松井今朝子/吉原手引草
内容(「BOOK」データベースより)
なぜ、吉原一を誇った花魁葛城は、忽然と姿を消したのか?遣手、幇間、楼主、女衒、お大尽―吉原に生きる魑魅魍魎の口から語られる、廓の表と裏。やがて隠されていた真実が、葛城の決意と悲しみが、徐々に明らかになっていく…。誰の言葉が真実なのか。失踪事件の謎を追いながら、嘘と真が渦巻く吉原を見事に紡ぎあげた、次代を担う俊英の傑作。
07年前期の直木賞受賞作。
以前図書館で借りようと思ったらすごい順番待ちだったので「どうしようかな~」と思ってるうちに、文庫になってしまいました。
(どんだけ迷ってるんだ(笑))
吉原五丁町一と謳われながらある日忽然とその姿を消して行方が知れなくなった花魁・葛城。

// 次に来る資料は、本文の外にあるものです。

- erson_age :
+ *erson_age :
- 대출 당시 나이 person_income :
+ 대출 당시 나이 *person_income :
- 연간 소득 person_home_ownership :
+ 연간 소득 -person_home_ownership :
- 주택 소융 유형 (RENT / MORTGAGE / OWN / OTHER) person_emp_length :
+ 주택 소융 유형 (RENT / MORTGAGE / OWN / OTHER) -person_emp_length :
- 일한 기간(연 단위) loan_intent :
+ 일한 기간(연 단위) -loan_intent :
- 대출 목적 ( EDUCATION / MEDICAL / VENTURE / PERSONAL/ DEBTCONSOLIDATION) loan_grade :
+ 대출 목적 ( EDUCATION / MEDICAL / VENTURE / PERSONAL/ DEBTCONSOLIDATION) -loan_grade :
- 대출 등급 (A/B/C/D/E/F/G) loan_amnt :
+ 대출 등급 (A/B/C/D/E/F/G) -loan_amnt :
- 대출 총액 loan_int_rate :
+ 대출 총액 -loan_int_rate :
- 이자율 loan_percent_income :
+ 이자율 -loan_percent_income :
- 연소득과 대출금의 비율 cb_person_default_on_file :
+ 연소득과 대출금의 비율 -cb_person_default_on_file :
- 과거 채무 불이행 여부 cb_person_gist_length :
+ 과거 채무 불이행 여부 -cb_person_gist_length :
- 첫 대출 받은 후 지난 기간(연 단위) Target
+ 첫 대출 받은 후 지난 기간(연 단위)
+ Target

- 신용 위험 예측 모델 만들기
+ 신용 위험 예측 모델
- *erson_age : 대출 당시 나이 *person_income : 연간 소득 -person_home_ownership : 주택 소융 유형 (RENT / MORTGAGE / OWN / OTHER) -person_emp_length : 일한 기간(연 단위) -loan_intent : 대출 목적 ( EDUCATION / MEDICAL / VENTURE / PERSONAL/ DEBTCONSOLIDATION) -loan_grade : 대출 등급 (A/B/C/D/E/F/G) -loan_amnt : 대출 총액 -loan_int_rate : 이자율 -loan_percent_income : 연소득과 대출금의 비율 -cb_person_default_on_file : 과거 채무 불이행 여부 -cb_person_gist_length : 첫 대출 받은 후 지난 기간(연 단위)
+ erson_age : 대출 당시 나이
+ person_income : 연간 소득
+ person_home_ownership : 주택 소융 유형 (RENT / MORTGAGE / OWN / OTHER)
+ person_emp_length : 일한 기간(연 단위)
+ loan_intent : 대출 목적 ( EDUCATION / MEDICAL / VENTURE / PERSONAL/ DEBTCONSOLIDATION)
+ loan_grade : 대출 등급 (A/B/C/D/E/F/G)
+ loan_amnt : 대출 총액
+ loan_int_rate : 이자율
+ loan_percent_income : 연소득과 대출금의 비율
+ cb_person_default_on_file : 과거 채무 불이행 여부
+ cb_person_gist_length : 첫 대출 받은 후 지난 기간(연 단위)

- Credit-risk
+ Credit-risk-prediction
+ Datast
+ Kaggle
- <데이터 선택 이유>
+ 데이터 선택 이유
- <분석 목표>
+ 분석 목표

吉原の中ではタブーとなっているその話題について茶屋の女将や店の主、芸者、幇間、葛城の贔屓客など葛城に関わった十数人の人々に次々に話を聞きまわる謎の人物。
それが誰なのか、何の目的なのか全く判らないまま読者はその人物の視点で吉原の中で暮らす様々な役割の人間たちの話を聞き、葛城の人となりや生き様を少しずつ理解し組み立てて行きます。
そしてその数々の証言の中から最後に葛城が吉原から消えうせた方法と理由、同時に謎の人物の正体とその目的が明らかになるのです。
人物の書き分け、吉原という特殊な場所のしきたりや慣習、そしてその中で見事に生き抜き自分の使命を全うした葛城という一人の女の人生の見事さ…どれもが圧倒的な迫力で、しかもバランスよく描かれていて最後まで一気に読ませる素晴らしい作品でした。